Description of the task -
Using the records below, give again exactly the lines from the line that contains "flex-direction: column ->" through the line that contains "gap: 1px ->", both ends included, and only those.

Provided data -
+ + +
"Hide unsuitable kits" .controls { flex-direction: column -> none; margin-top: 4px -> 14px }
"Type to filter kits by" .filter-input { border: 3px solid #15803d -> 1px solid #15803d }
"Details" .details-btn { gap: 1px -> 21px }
+ + +
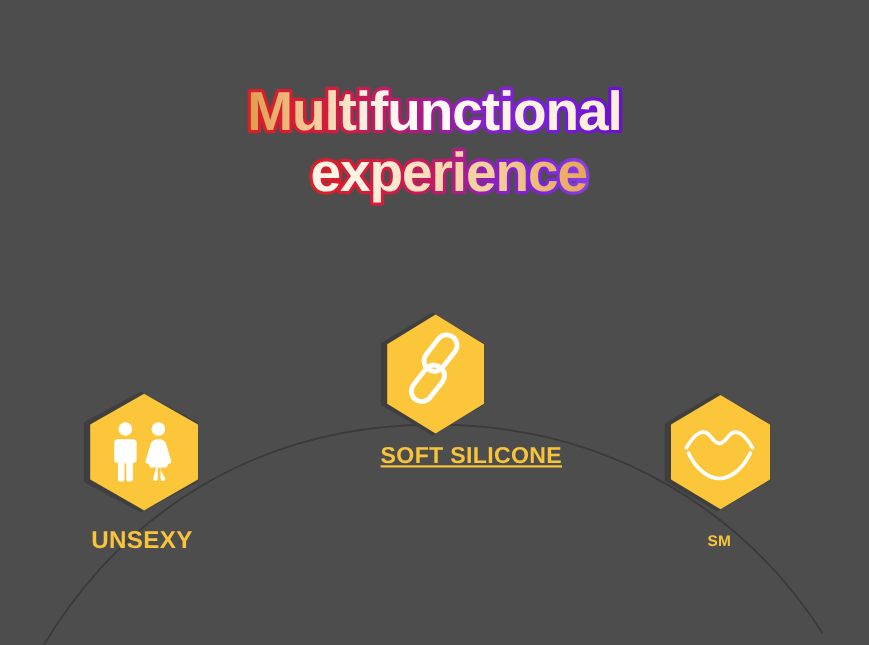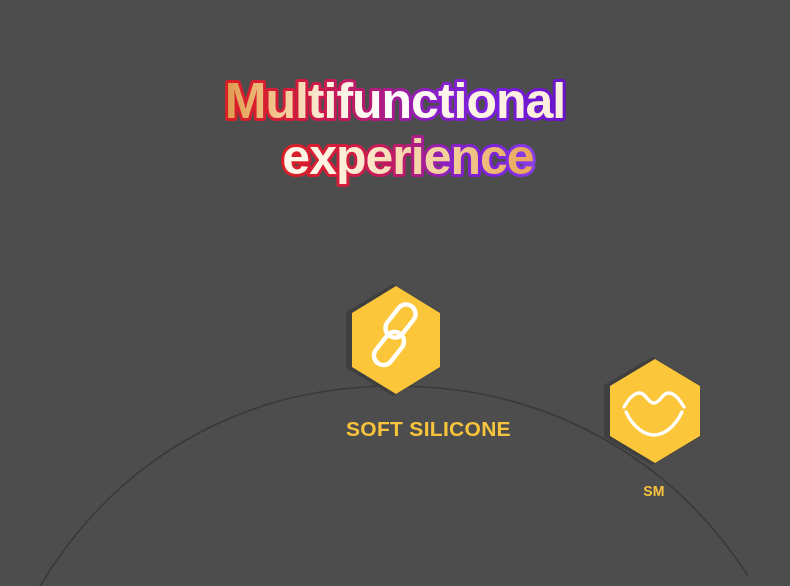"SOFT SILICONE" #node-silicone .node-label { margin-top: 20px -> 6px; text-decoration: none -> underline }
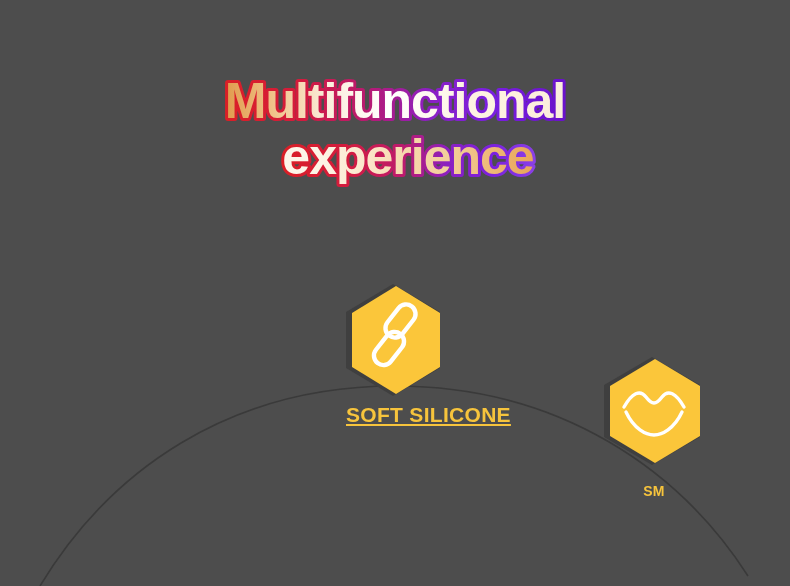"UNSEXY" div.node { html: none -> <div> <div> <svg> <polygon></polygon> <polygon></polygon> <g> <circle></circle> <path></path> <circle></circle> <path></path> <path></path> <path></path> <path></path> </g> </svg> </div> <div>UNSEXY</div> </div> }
+ + +
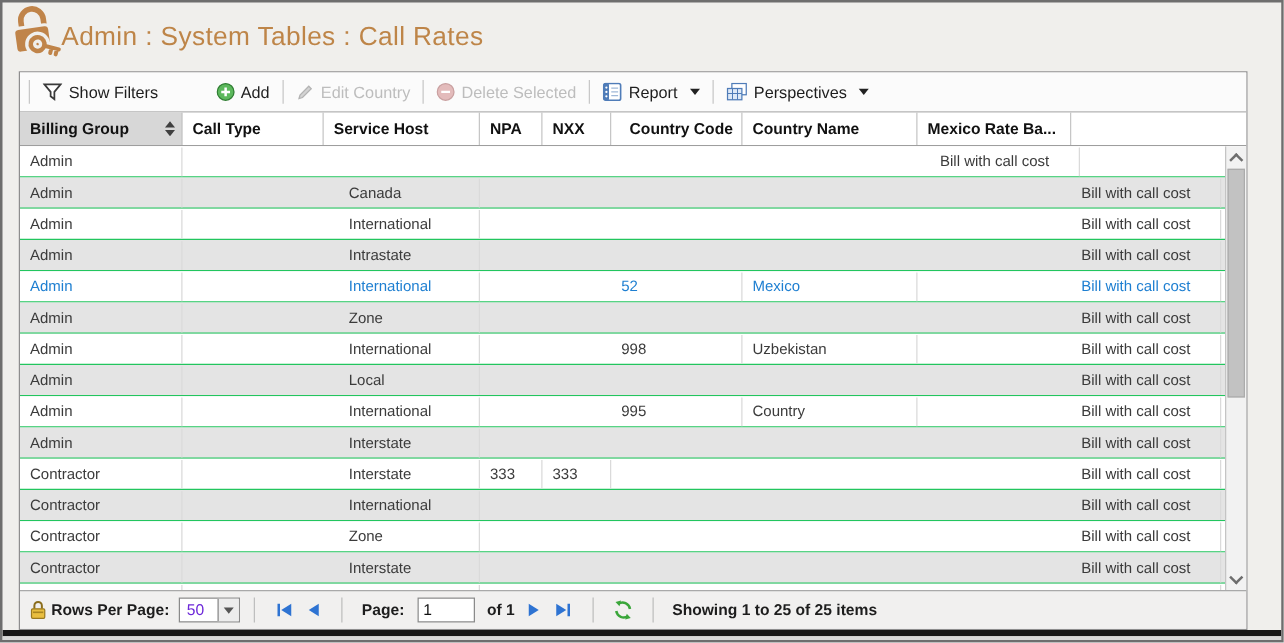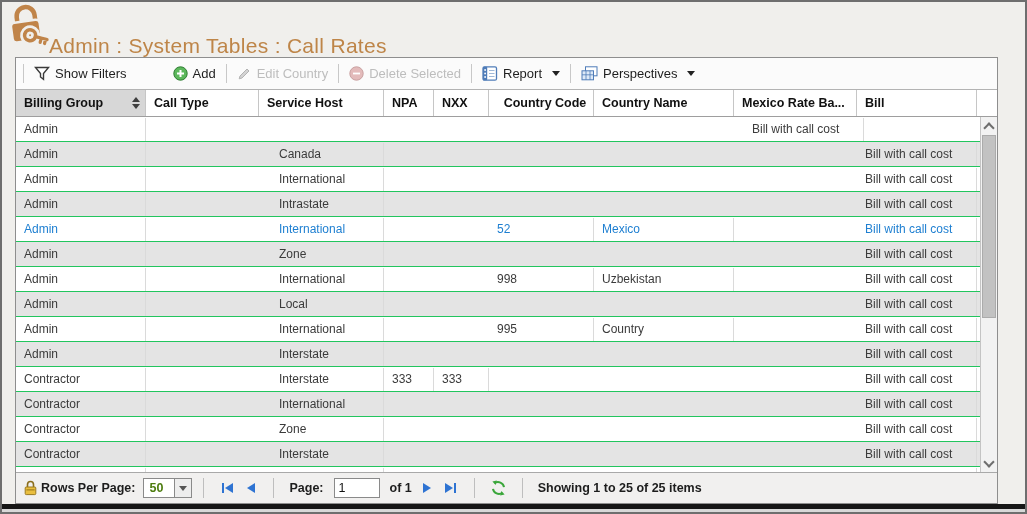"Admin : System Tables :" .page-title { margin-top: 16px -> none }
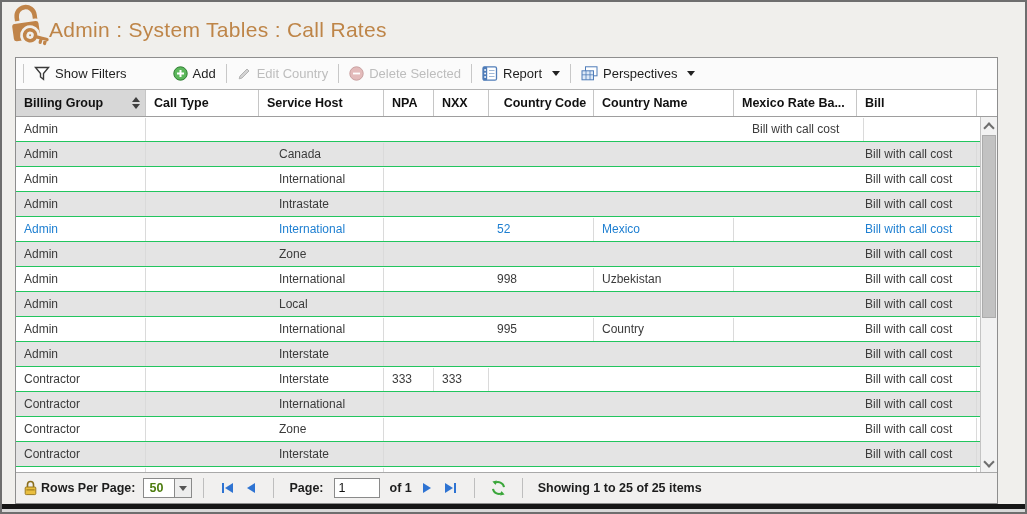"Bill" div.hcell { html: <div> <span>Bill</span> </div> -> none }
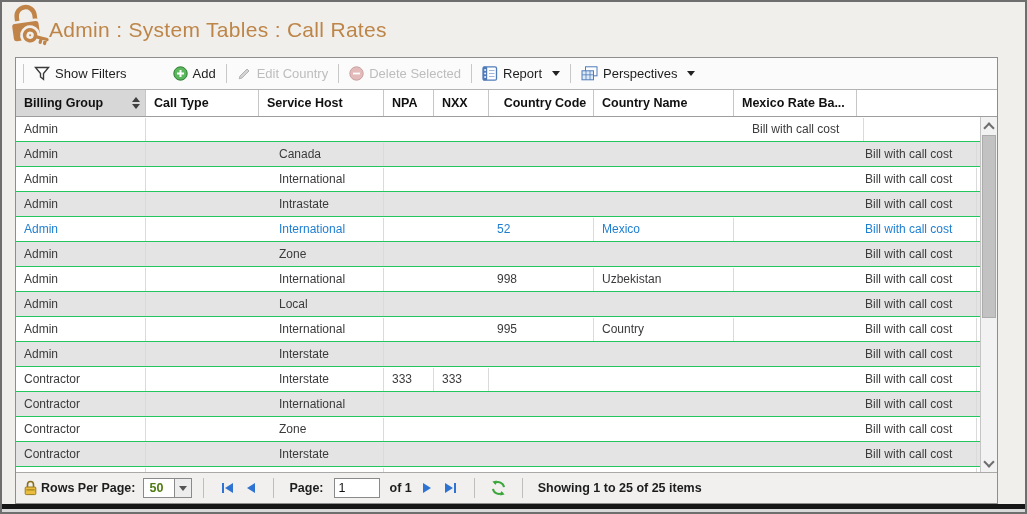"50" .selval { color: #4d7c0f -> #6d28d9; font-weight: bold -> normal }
+ + +
Answer space -
"Hide unsuitable kits" .controls { flex-direction: column -> none; margin-top: 4px -> 14px }
"Type to filter kits by" .filter-input { border: 3px solid #15803d -> 1px solid #15803d }
"Details" .details-btn { gap: 1px -> 21px }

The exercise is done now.